Проснувшись утром 1 го числа, граф Илья Андреич потихоньку вышел из спальни, чтобы не разбудить к утру только заснувшую графиню, и в своем лиловом шелковом халате вышел на крыльцо. Подводы, увязанные, стояли на дворе. У крыльца стояли экипажи. Дворецкий стоял у подъезда, разговаривая с стариком денщиком и молодым, бледным офицером с подвязанной рукой. Дворецкий, увидав графа, сделал офицеру и денщику значительный и строгий знак, чтобы они удалились.
– Ну, что, все готово, Васильич? – сказал граф, потирая свою лысину и добродушно глядя на офицера и денщика и кивая им головой. (Граф любил новые лица.)
– Хоть сейчас запрягать, ваше сиятельство.
– Ну и славно, вот графиня проснется, и с богом! Вы что, господа? – обратился он к офицеру. – У меня в доме? – Офицер придвинулся ближе. Бледное лицо его вспыхнуло вдруг яркой краской.
– Граф, сделайте одолжение, позвольте мне… ради бога… где нибудь приютиться на ваших подводах. Здесь у меня ничего с собой нет… Мне на возу… все равно… – Еще не успел договорить офицер, как денщик с той же просьбой для своего господина обратился к графу.
– А! да, да, да, – поспешно заговорил граф. – Я очень, очень рад. Васильич, ты распорядись, ну там очистить одну или две телеги, ну там… что же… что нужно… – какими то неопределенными выражениями, что то приказывая, сказал граф. Но в то же мгновение горячее выражение благодарности офицера уже закрепило то, что он приказывал. Граф оглянулся вокруг себя: на дворе, в воротах, в окне флигеля виднелись раненые и денщики. Все они смотрели на графа и подвигались к крыльцу.
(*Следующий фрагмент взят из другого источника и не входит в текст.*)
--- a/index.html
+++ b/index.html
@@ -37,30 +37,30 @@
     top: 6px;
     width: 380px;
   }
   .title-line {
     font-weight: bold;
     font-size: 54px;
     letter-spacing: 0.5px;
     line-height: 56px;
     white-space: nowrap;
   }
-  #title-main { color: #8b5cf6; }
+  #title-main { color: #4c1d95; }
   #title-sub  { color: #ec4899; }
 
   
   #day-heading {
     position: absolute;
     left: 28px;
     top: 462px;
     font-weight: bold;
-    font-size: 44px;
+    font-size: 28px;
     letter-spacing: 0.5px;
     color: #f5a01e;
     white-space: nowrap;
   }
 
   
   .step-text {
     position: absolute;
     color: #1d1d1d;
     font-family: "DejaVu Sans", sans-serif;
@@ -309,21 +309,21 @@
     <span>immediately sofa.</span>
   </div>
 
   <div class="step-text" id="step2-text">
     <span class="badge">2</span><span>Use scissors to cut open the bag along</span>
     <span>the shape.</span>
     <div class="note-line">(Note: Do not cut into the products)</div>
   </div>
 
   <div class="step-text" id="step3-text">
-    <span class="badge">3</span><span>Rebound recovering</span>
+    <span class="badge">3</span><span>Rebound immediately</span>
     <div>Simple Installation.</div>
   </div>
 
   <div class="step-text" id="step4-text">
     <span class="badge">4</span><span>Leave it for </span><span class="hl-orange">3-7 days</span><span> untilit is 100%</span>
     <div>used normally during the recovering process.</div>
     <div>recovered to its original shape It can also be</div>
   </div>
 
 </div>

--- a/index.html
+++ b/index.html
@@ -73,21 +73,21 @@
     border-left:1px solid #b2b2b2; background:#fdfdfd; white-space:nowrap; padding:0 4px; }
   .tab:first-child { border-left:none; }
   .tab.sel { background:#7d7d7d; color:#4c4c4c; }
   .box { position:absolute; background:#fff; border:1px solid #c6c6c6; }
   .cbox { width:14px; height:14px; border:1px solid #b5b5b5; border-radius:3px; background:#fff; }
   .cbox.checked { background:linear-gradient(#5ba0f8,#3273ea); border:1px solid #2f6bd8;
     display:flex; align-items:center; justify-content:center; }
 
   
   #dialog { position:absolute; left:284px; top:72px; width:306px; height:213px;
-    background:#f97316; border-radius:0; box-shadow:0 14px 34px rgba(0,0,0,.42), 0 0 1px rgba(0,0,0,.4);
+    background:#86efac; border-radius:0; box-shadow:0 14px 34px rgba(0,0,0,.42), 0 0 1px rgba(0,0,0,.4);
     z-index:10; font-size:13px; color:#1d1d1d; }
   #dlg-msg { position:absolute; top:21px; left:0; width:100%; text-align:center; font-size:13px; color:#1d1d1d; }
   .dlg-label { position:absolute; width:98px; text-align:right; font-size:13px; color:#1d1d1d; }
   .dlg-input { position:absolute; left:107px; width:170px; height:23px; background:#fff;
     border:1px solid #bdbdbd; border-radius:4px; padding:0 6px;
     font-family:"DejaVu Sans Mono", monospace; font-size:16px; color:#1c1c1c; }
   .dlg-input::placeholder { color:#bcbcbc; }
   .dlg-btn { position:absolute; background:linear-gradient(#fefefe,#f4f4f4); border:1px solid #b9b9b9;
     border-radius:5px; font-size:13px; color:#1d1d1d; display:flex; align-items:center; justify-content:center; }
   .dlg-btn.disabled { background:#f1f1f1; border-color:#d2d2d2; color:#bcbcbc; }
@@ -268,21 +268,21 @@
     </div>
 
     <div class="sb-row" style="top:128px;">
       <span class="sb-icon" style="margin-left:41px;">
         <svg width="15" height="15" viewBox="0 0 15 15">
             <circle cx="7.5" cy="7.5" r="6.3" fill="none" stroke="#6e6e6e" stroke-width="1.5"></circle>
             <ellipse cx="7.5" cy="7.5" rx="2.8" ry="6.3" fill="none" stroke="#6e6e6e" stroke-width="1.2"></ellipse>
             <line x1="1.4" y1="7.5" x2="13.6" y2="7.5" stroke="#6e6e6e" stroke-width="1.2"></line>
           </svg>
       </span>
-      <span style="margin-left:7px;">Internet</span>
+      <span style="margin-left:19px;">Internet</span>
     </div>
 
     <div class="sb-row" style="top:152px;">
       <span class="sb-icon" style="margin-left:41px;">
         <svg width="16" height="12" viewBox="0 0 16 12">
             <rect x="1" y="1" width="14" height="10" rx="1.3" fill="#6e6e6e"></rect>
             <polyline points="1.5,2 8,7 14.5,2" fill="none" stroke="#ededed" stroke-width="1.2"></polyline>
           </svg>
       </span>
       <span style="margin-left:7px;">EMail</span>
– Пожалуйте, ваше сиятельство, в галерею: там как прикажете насчет картин? – сказал дворецкий. И граф вместе с ним вошел в дом, повторяя свое приказание о том, чтобы не отказывать раненым, которые просятся ехать.
– Ну, что же, можно сложить что нибудь, – прибавил он тихим, таинственным голосом, как будто боясь, чтобы кто нибудь его не услышал.
В девять часов проснулась графиня, и Матрена Тимофеевна, бывшая ее горничная, исполнявшая в отношении графини должность шефа жандармов, пришла доложить своей бывшей барышне, что Марья Карловна очень обижены и что барышниным летним платьям нельзя остаться здесь. На расспросы графини, почему m me Schoss обижена, открылось, что ее сундук сняли с подводы и все подводы развязывают – добро снимают и набирают с собой раненых, которых граф, по своей простоте, приказал забирать с собой. Графиня велела попросить к себе мужа.
– Что это, мой друг, я слышу, вещи опять снимают?
– Знаешь, ma chere, я вот что хотел тебе сказать… ma chere графинюшка… ко мне приходил офицер, просят, чтобы дать несколько подвод под раненых. Ведь это все дело наживное; а каково им оставаться, подумай!.. Право, у нас на дворе, сами мы их зазвали, офицеры тут есть. Знаешь, думаю, право, ma chere, вот, ma chere… пускай их свезут… куда же торопиться?.. – Граф робко сказал это, как он всегда говорил, когда дело шло о деньгах. Графиня же привыкла уж к этому тону, всегда предшествовавшему делу, разорявшему детей, как какая нибудь постройка галереи, оранжереи, устройство домашнего театра или музыки, – и привыкла, и долгом считала всегда противоборствовать тому, что выражалось этим робким тоном.